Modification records
- - - - - - -

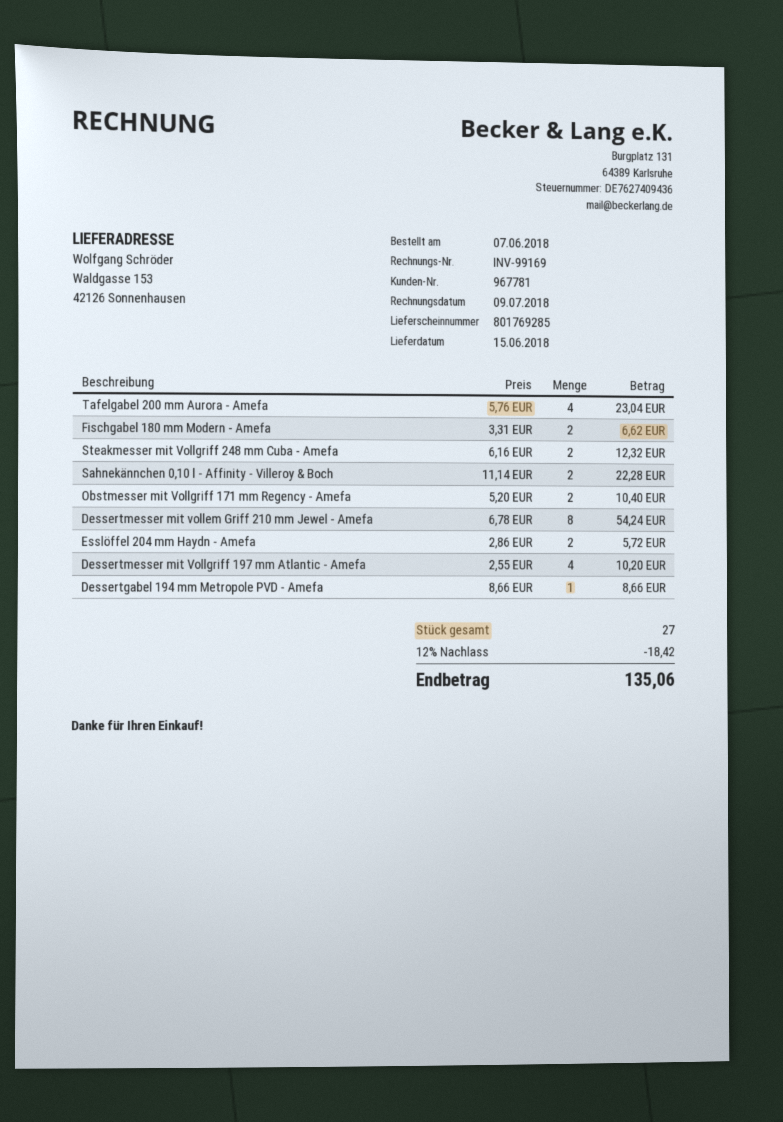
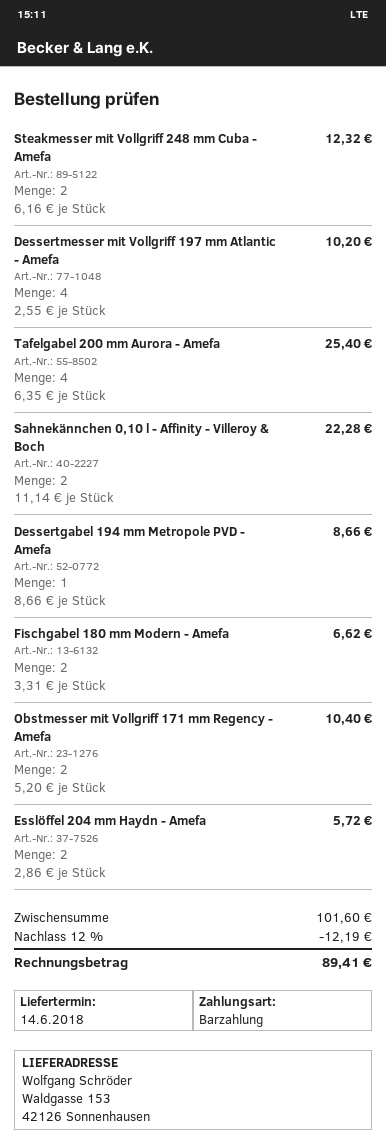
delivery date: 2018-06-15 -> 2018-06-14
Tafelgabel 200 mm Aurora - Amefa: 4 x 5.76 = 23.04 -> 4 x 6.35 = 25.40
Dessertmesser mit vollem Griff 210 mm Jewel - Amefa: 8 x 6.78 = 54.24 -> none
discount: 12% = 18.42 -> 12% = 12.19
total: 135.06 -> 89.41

- - - - - - -

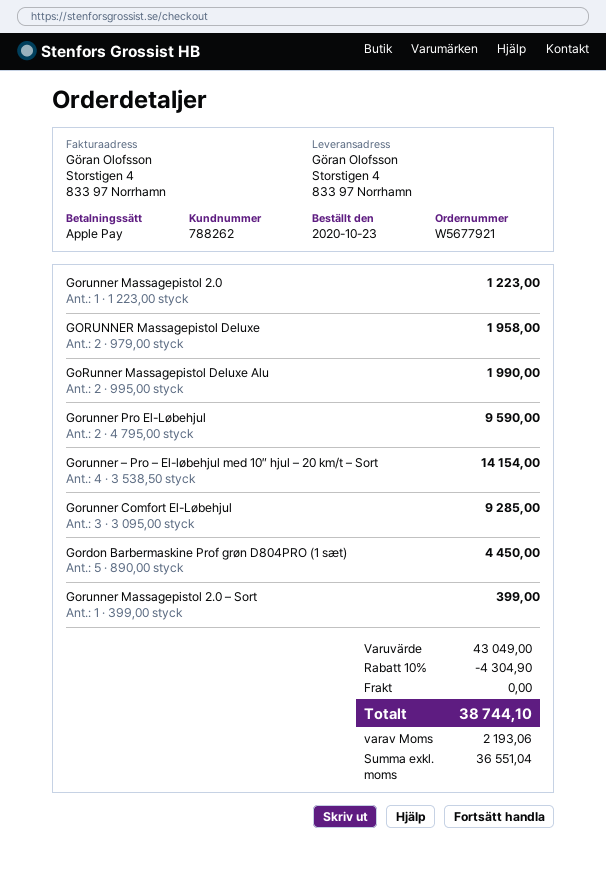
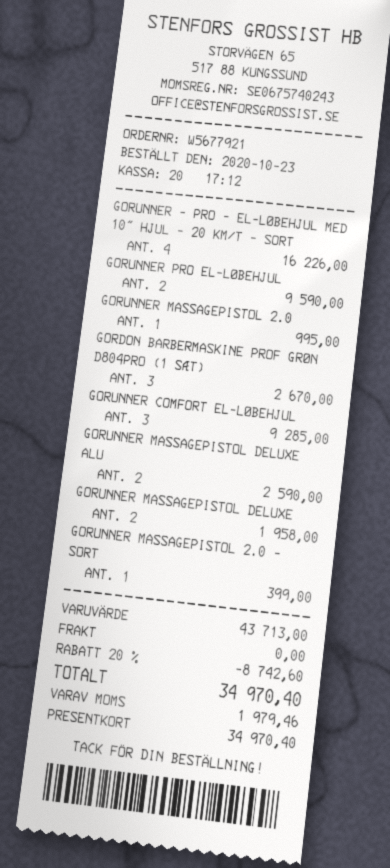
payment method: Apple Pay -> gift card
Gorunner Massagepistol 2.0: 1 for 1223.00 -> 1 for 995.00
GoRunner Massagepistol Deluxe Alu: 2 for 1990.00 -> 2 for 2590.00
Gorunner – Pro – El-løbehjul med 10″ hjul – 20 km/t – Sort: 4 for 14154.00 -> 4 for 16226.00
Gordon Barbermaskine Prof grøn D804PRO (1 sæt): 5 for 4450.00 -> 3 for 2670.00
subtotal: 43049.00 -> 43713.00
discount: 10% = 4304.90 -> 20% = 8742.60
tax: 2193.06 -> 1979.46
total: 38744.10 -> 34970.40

- - - - - - -

- BRIEF -
Starting at the line that has "payment method: Apple Pay -> gift card" in the records above, restate word for word every line until the one that has "Gorunner – Pro", and include that one as well.

- ANSWER AREA -
payment method: Apple Pay -> gift card
Gorunner Massagepistol 2.0: 1 for 1223.00 -> 1 for 995.00
GoRunner Massagepistol Deluxe Alu: 2 for 1990.00 -> 2 for 2590.00
Gorunner – Pro – El-løbehjul med 10″ hjul – 20 km/t – Sort: 4 for 14154.00 -> 4 for 16226.00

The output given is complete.